Yavruvatana Ankara'dan doğrudan uçuşlar ucuzlamış ve Kıbrıs'ta havalar 40 dereceyi bulmamışken, haftasonu bir kaçamak yapıp cümle adayı şöyle bir tavaf ettik.
İş bu makalede; yapılan şıpınişi geziden üç hücreli beynimde kalan bilgi kırıntıcıkları, meraklı seyyahlara aktarılmaya çalışılacaktır.
Kıbrıs'a giriş çıkışlar, pasaportla yapılabildiği gibi (ki bu durumda yurtdışı çıkış harcı ödemeniz ve pasaportunuzda Kıbrıs giriş damgası olacağından bir daha Yunanistan'a girememe gibi seyyahın aleyhine olabilecek yaptırımlar vardır, bu yolu tercih edenler muhtemel (yahut potansiyel) mazoşisttir), uçak biletinizi ibraz ettiğinizde pasaport polisinin yanında bulunan A6 boyutlarındaki küçük bir kartona kişisel bilgilerinizi yazdığınızda giriş çıkış damgalarının pasaport gibi damgalandığı pasaport yerine geçen bir belge ve kimlik belgesiyle de yapılabiliyor. Bu belgeye adadan çıkışta da damga vurulacağından saklamak zorundasınız.
Kıbrıs'ın duty-free dükkanları memleketimin firiişoplarından farksız. Aynı markalar, aynı fiyatlar.

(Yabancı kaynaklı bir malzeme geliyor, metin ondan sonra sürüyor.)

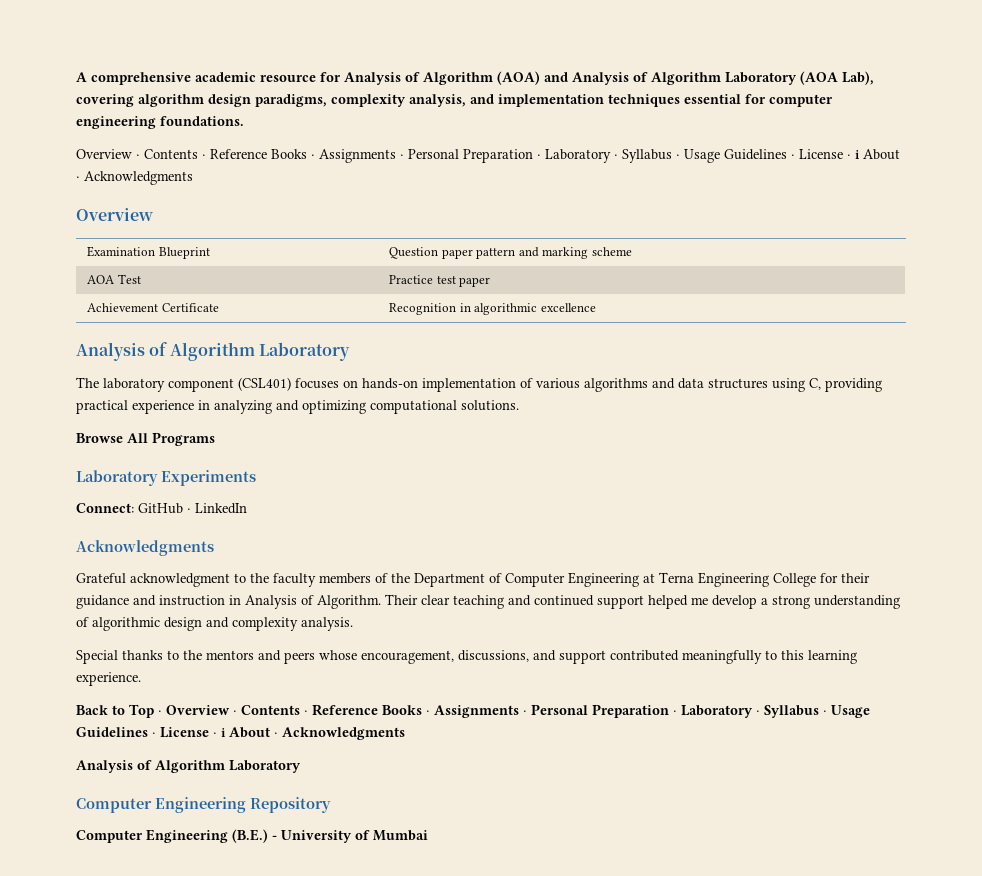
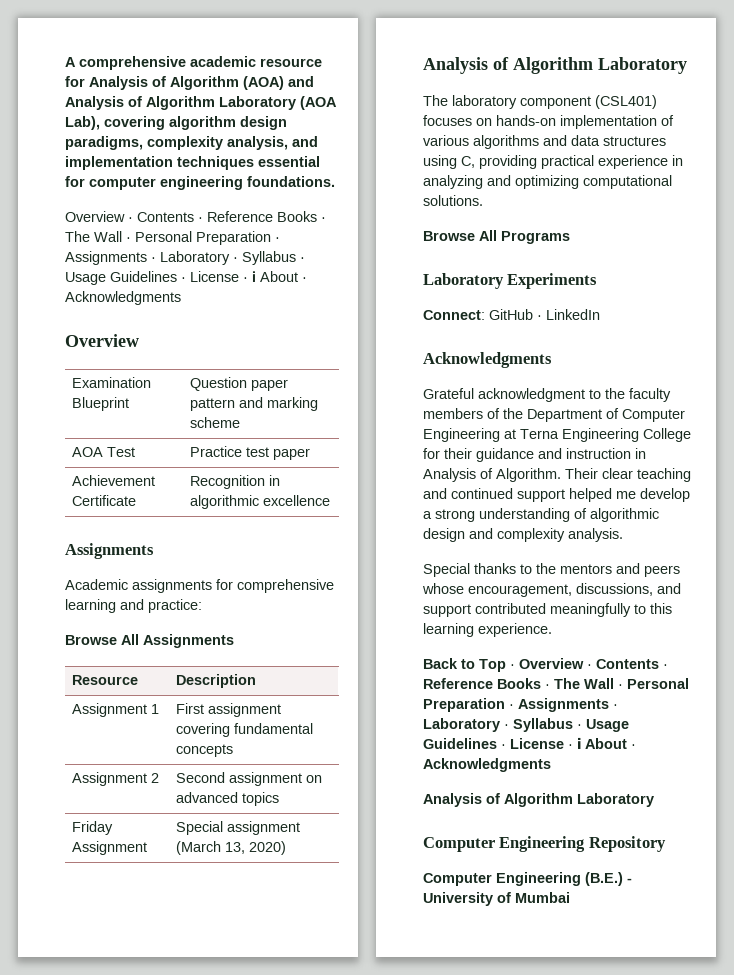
  A comprehensive academic resource for Analysis of Algorithm (AOA) and Analysis of Algorithm Laboratory (AOA Lab), covering algorithm design paradigms, complexity analysis, and implementation techniques essential for computer engineering foundations.
- Overview · Contents · Reference Books · Assignments · Personal Preparation · Laboratory · Syllabus · Usage Guidelines · License · ℹ About · Acknowledgments
+ Overview · Contents · Reference Books · The Wall · Personal Preparation · Assignments · Laboratory · Syllabus · Usage Guidelines · License · ℹ About · Acknowledgments
  Achievement Certificate | Recognition in algorithmic excellence
+ Assignments
+ Academic assignments for comprehensive learning and practice:
+ Browse All Assignments
+ Resource | Description
+ Assignment 1 | First assignment covering fundamental concepts
+ Assignment 2 | Second assignment on advanced topics
+ Friday Assignment | Special assignment (March 13, 2020)
- Back to Top · Overview · Contents · Reference Books · Assignments · Personal Preparation · Laboratory · Syllabus · Usage Guidelines · License · ℹ About · Acknowledgments
+ Back to Top · Overview · Contents · Reference Books · The Wall · Personal Preparation · Assignments · Laboratory · Syllabus · Usage Guidelines · License · ℹ About · Acknowledgments

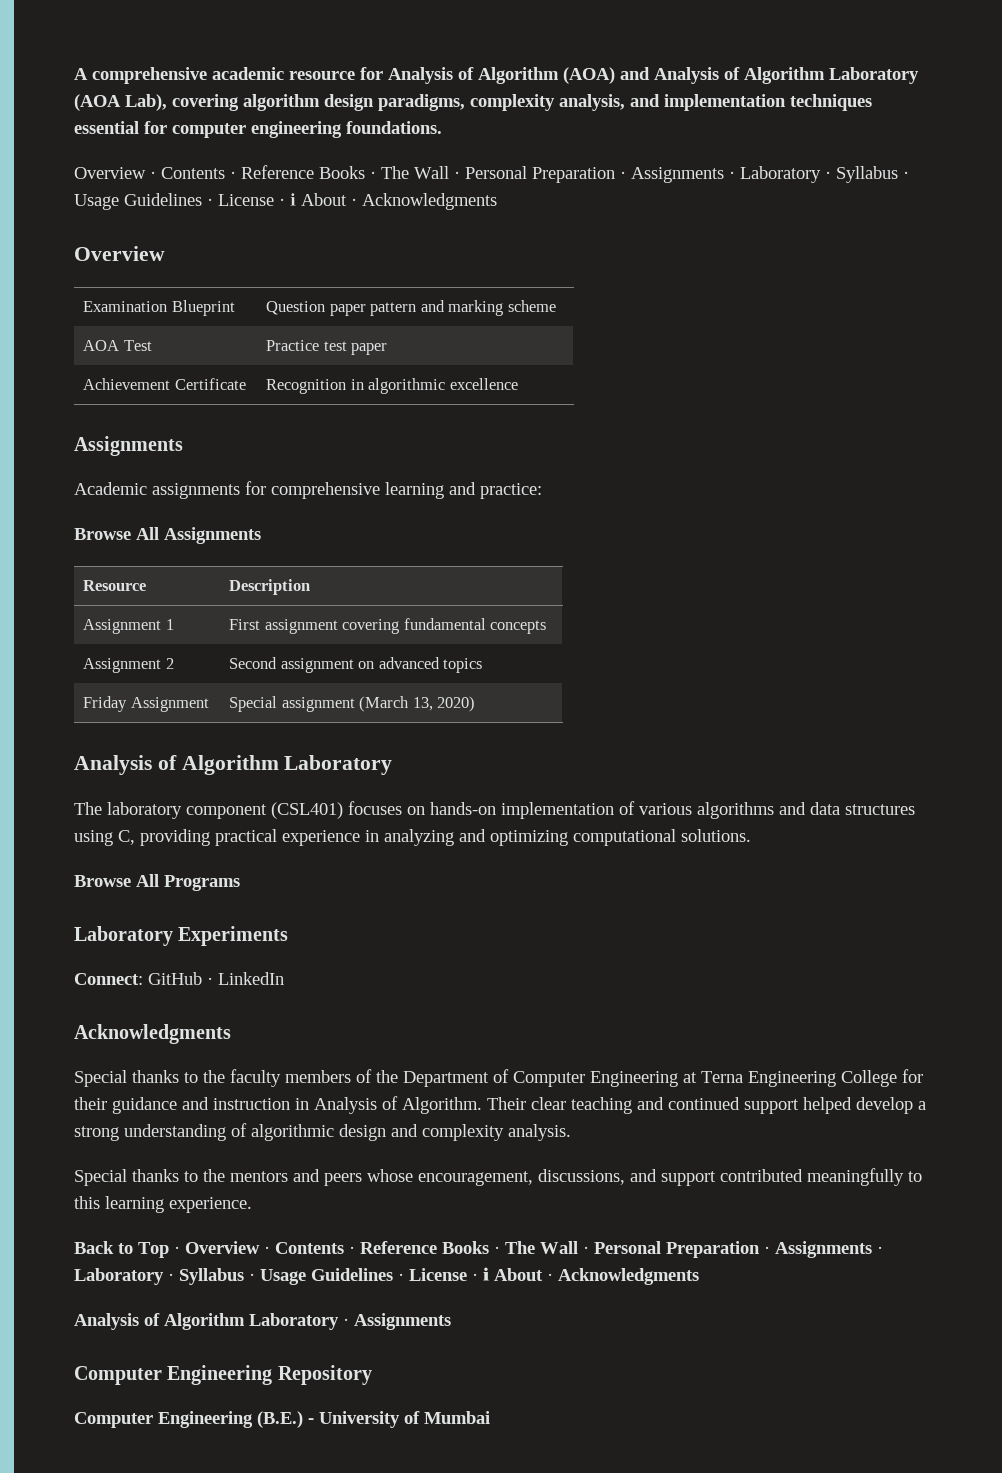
- Grateful acknowledgment to the faculty members of the Department of Computer Engineering at Terna Engineering College for their guidance and instruction in Analysis of Algorithm.
+ Special thanks to the faculty members of the Department of Computer Engineering at Terna Engineering College for their guidance and instruction in Analysis of Algorithm.
- Their clear teaching and continued support helped me develop a strong understanding of algorithmic design and complexity analysis.
+ Their clear teaching and continued support helped develop a strong understanding of algorithmic design and complexity analysis.
  Back to Top · Overview · Contents · Reference Books · The Wall · Personal Preparation · Assignments · Laboratory · Syllabus · Usage Guidelines · License · ℹ About · Acknowledgments
- Analysis of Algorithm Laboratory
+ Analysis of Algorithm Laboratory · Assignments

Adada toplu taşıma pek zayıf olduğundan araç kiralamayı öneririm. Orta segment araç kiraları günlük 80-90 TL. arasında. Benzinin litresi 3.2 TL. Her halûkarda toplu taşımadan çok daha avantajlı. Müşteriye aşırı bir güven var. Aracı teslim ederken park yerine bırakıyor ve anahtarı orada bulunan kutulara atıyorsunuz.

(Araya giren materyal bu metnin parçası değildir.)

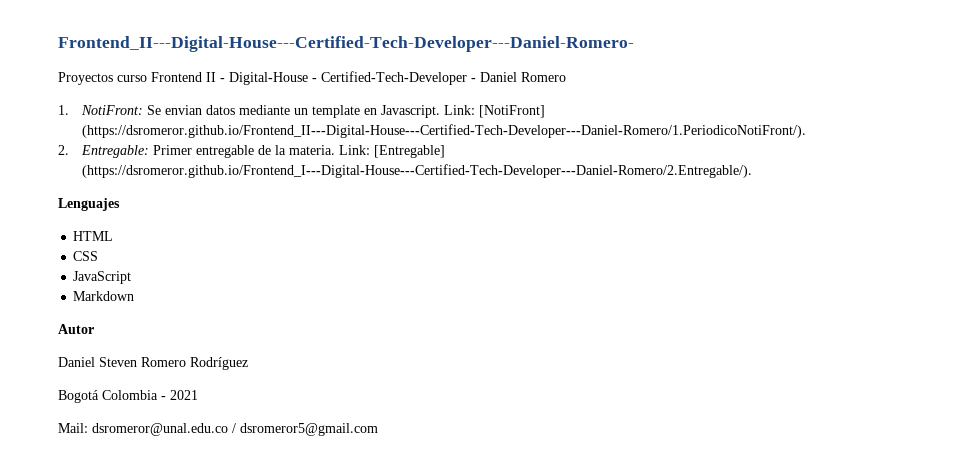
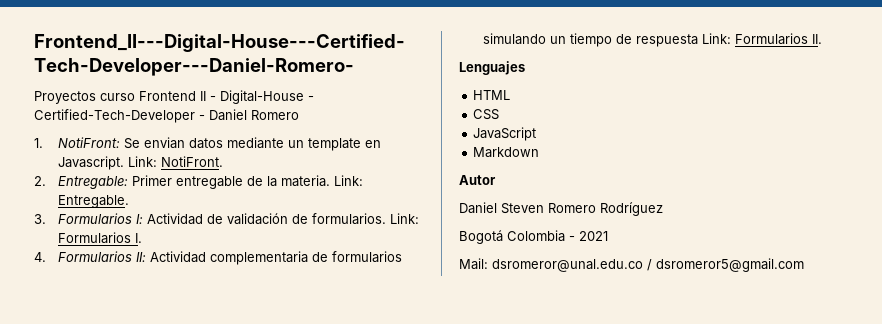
- Link: [NotiFront] (https://dsromeror.github.io/Frontend_II---Digital-House---Certified-Tech-Developer---Daniel-Romero/1.PeriodicoNotiFront/).
+ Link: NotiFront.
- Link: [Entregable] (https://dsromeror.github.io/Frontend_I---Digital-House---Certified-Tech-Developer---Daniel-Romero/2.Entregable/).
+ Link: Entregable.
+ 3. Formularios I: Actividad de validación de formularios. Link: Formularios I.
+ 4. Formularios II: Actividad complementaria de formularios simulando un tiempo de respuesta Link: Formularios II.

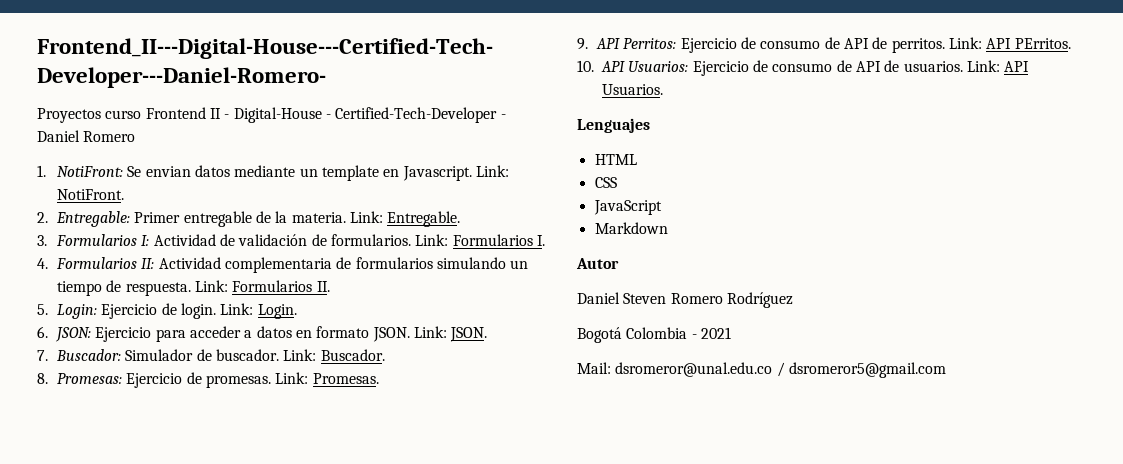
- 4. Formularios II: Actividad complementaria de formularios simulando un tiempo de respuesta Link: Formularios II.
+ 4. Formularios II: Actividad complementaria de formularios simulando un tiempo de respuesta. Link: Formularios II.
+ 5. Login: Ejercicio de login. Link: Login.
+ 6. JSON: Ejercicio para acceder a datos en formato JSON. Link: JSON.
+ 7. Buscador: Simulador de buscador. Link: Buscador.
+ 8. Promesas: Ejercicio de promesas. Link: Promesas.
+ 9. API Perritos: Ejercicio de consumo de API de perritos. Link: API PErritos.
+ 10. API Usuarios: Ejercicio de consumo de API de usuarios. Link: API Usuarios.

Araç kiralarken muhakkak bir navigasyon (çalışan ve adanın haritası yüklü ! (niye böyle diyorum ? Çünkü Kuzey Kıbrıs'ın statüsü uluslararası arenada pek bir belirsiz olduğundan (bir tek biz ayrı bir ülke olduğunu kabul ediyoruz) birçok navigasyon sisteminde tanımsız) olmasına dikkat edin. Normal Kıbrıslılara yol sorduğunuzda "Anibal'i biliyon ? Ordan vur aşağı, ikinci çemberden (döner kavşağın Kıbrısçası) üçüncü çıkıştan ilerle ......" diye başlayan tarifler alıyor "yav ben ne bilirim Anibal'i" dediğinizde ise "Ercanların telefoncusu geçtikten sonra...." diye başlayan ayrı bir tarif alıyorsunuz. Hal böyleyken, hernasılsa harita yüklemeyi başardığım ucuz piranha navigasyonum fakirden çok dua aldı.
Bakınız yine öneriyorum (hararetle); navigasyonunuz olsun.
Aracı kiraladınız. Aaa direksiyon ters tarafta. Buna alışmanız bir gün falan sürecek. Vitesi sol elle değiştirmeye (mümkünse otomatik araç kullanın), dikiz aynasına baktığınızda kapının dışını görmeye (sol üstte o), geri vitese taktığınızda arkaya bakarken yanlış tarafa bakmaya, trafikte karşınızdaki aracın aslında ters şeritte olmadığını, sizin yanlış tarafta olduğunuzu anlamaya hazır olunuz. Buna mukabil Kıbrıslılar sakin ve uygar sürücüler. Aksileşmeler, bakış atmalar, inatlaşmalar falan olmuyor. Bir günde alışırsınız yani. Sadece sağa dönerken açıktan, sola dönerken içeriden alın, çemberdeki araca öncelik verin. Sorun yok.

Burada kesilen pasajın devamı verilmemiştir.